This is post number 25, part 4, in a series of random reflections I have been amassing over the past couple of years since retiring from steady, local-church, “weekend warrior” worship ministry. These ruminations are in no particular order, and they vary in significance. I welcome discussion on any of them.
Reflection #25: Perhaps the reason so many worship leaders in contemporary American evangelical churches function mostly as song leaders or old-school music directors is that churches greatly underestimate the potential for corporate worship to change lives.
Most bloggers write for themselves as much as they write for any audience; I am certainly no different. Writing this blog each week helps reinforce my life-changing studies at the Robert E. Webber Institute for Worship Studies 15 years ago. And this lengthy series, in particular, in which I’m trying to bring some theological reflections to bear on worship in the contemporary American church, helps me clarify the material I share with my students in Judson University’s Demoss Center for Worship in the Performing Arts. Moreover, this particular four-part reflection has reminded me again of the significant responsibility worship leaders have–now more than ever–to help their congregations understand and appreciate the power their corporate worship has to transform radically and over time their lives and the lives of others.
I have been using the marvelous book, edited by Alexis Abernethy, entitled Worship That Changes Lives, specifically a chapter written by worship theologian John Witvliet, “The Cumulative Power of Transformation in Public Worship.” Having digested Witvliet’s contribution, I’m eager to dive into the whole book this summer, especially chapters discussing how the arts aid worship in transformation and what psychological aspects affect transformation in corporate worship. (Abernethy is a psychology professor at Fuller Seminary.)
But for this final installment, I’ll allow Witvliet to inform our thoughts one more time–although I can’t imagine he won’t appear in this space again. At the end of his chapter, Witvliet offers four proverbs to summarize his main points (covered in summary fashion in the previous three blog posts). I will cite each, provide a short quotation of clarification, and add a word of exhortation of my own.
Number one: “Wise is the Christian leader who understands that the Holy Spirit is the agent of genuine transformation and actively prays for the Spirit’s transformative power.”
One of the great temptations we face as leaders is to think that we can bring about an experience of the Spirit, that we can somehow engineer the Spirit’s work. This ability would be no different from magic, that we can manipulate divine action by “pulling the right lever” with certain words or sounds or moments.
How often, in my younger years as a worship leader (and in my weakest moments even today) I assumed for myself my efforts were the impetus for passionate congregational worship, work only accomplished by the Holy Spirit.
Number two: “Wise is the Christian leader who develops an acute awareness of the cumulative power of worship to transform us over time and invests a portion of the creative energy in worship toward this long-term transformative project.”
We need uncommon creativity in explaining the sheer significance of habits. . . . [W]e need to be uncommonly creative about engaging in habits that are poised to sustain us for a lifetime of vital, faithful service.

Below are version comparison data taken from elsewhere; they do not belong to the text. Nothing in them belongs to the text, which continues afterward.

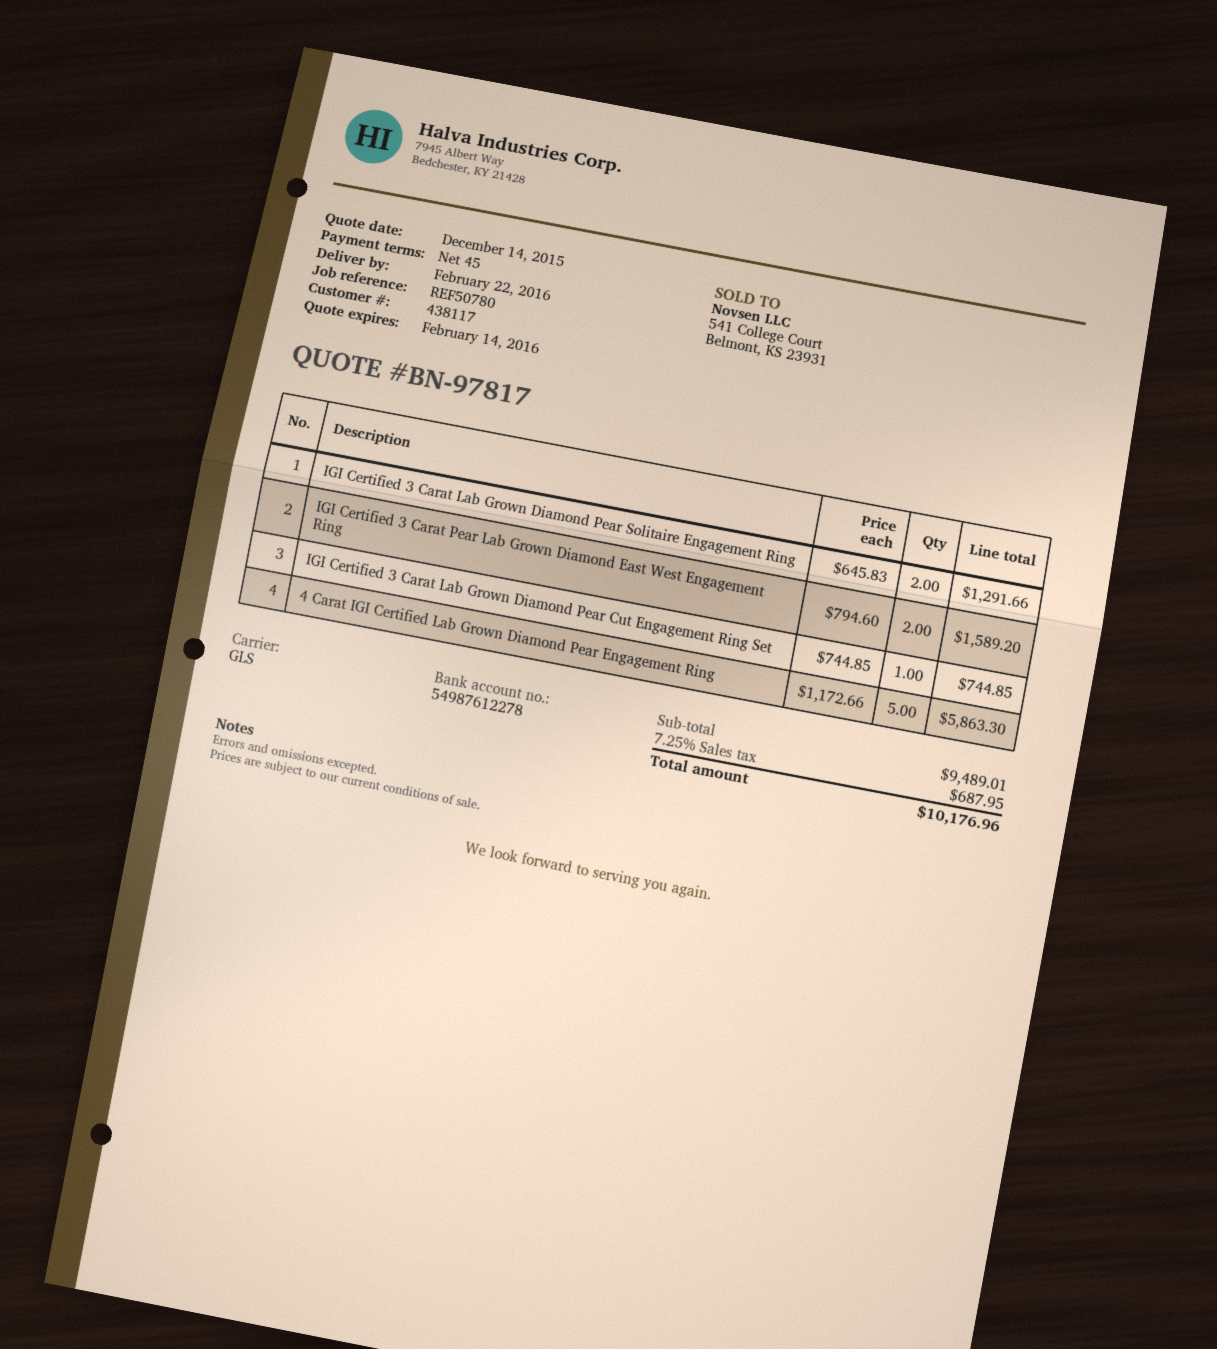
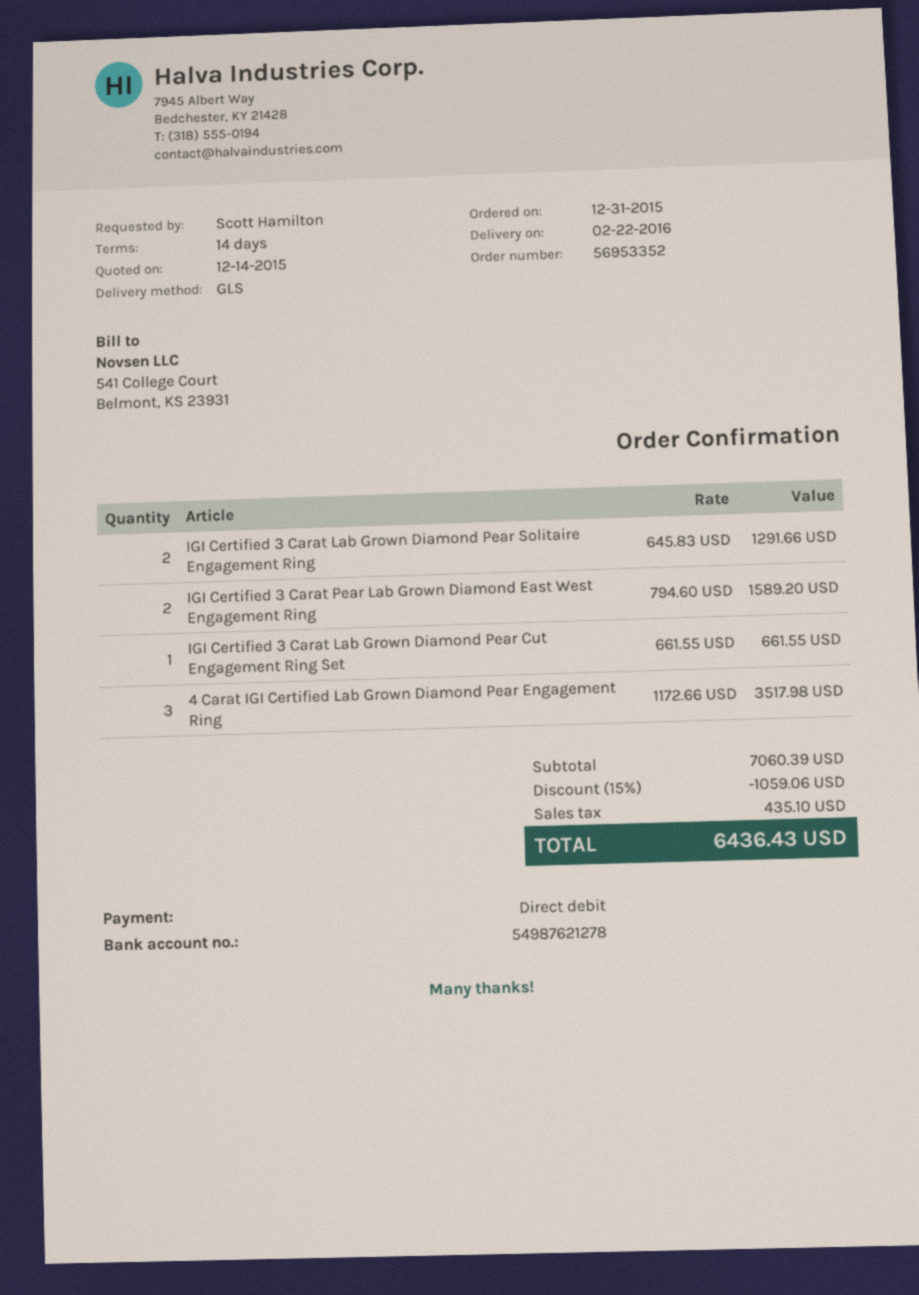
payment terms: 45 days -> 14 days
bank account: 54987612278 -> 54987621278
IGI Certified 3 Carat Lab Grown Diamond Pear Cut Engagement Ring Set: 1 x 744.85 = 744.85 -> 1 x 661.55 = 661.55
4 Carat IGI Certified Lab Grown Diamond Pear Engagement Ring: 5 x 1172.66 = 5863.30 -> 3 x 1172.66 = 3517.98
subtotal: 9489.01 -> 7060.39
discount: none -> 15% = 1059.06
tax: 687.95 -> 435.10
total: 10176.96 -> 6436.43

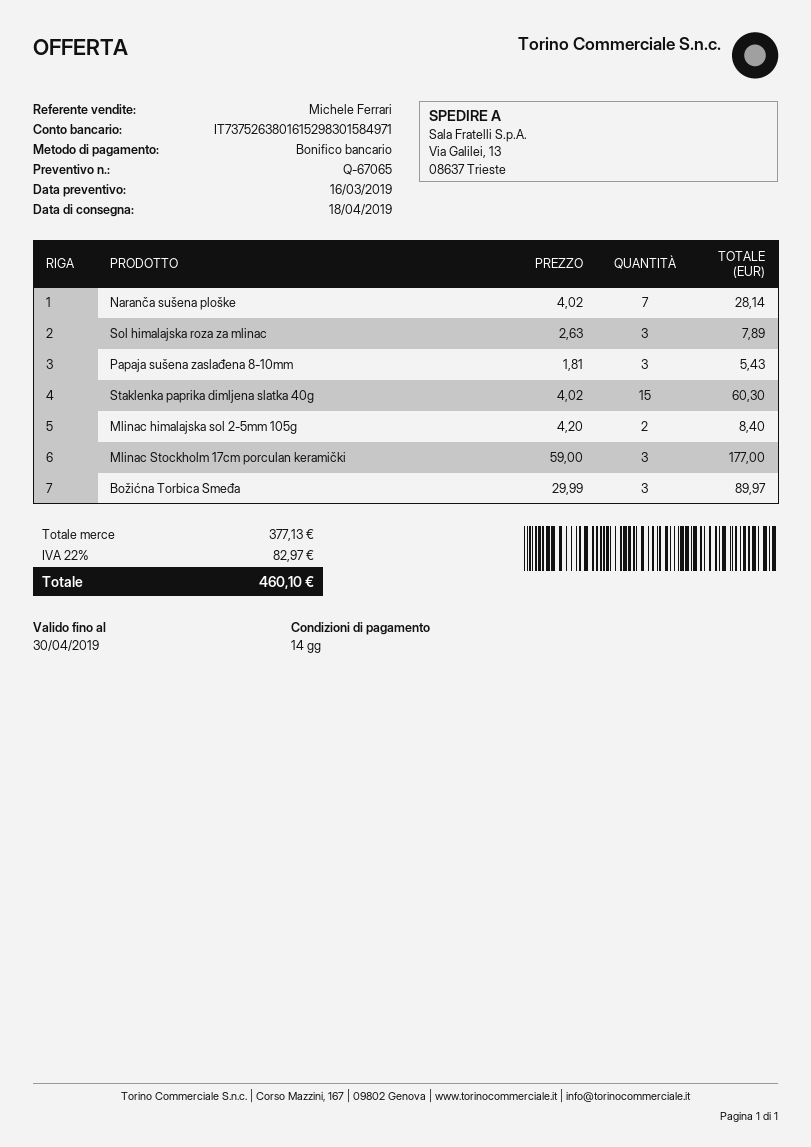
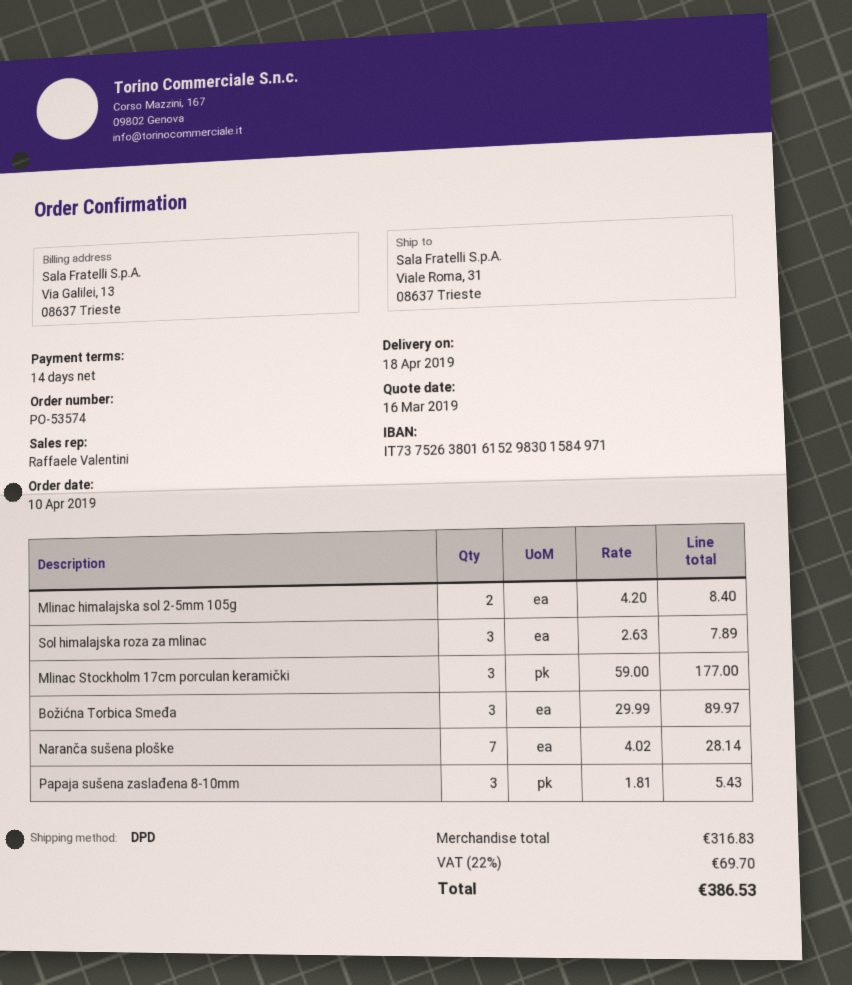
sales rep: Michele Ferrari -> Raffaele Valentini
ship to: Via Galilei, 13, 08637 Trieste -> Viale Roma, 31, 08637 Trieste
Staklenka paprika dimljena slatka 40g: 15 x 4.02 = 60.30 -> none
subtotal: 377.13 -> 316.83
tax: 22% = 82.97 -> 22% = 69.70
total: 460.10 -> 386.53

All our churches are “liturgical”; they all follow a basic outline. Do we know why we do things the way we do–what spiritual purposes our orders of service attempt to achieve–and, as important, do our congregations understand these motivations?
Number three: “Wise is the Christian leader who is intentional about the kind of long-term growth most needed for a local congregation to express mature Christian faith, who gives careful attention to the implicit meaning of the words, gestures, visible symbols, and patterns of interactions in worship.”
“How can our worship not only express where and who we are, but also form us to become what we are not yet? How can our worship practices grow in us deeper, more profound, more faithful capacities, attitudes, emotions, patterns of interaction, and convictions?” Vital, faithful worship always challenges us and grows in us new capacities.
We don’t pursue the new for the sake of novelty; we pursue the new because at no time do we ever have full and total knowledge of or appreciation for God in all fullness. There is always much more to learn–especially from cultures and worshiping communities who, as Rich Mullins once said, “underline different parts of their Bible than you do.”
Number four: Wise is the Christian leader with the poise to practice vital improvisatory ministry, faithful to ancient patterns, alert to life-giving innovations, aware of the Holy Spirit’s work in each.
[T]he Holy Spirit works in sovereign freedom through both established patterns and innovations, in both dramatic and subtle ways, through both dramatic conversion U-turns and cumulative formation over time. . . . We need to joyfully practice ritual patterns that form us deeply in the contours of the Christian faith while simulataneously praying for the Spirit’s dramatic work in our midst.
As with so many matters of our faith, where worship is concerned, it’s almost always best to embrace both/and as opposed to either/or.
Worship leaders, the Lord be with you as you seek to be a vessel through which the Holy Spirit forms and transforms the people of God!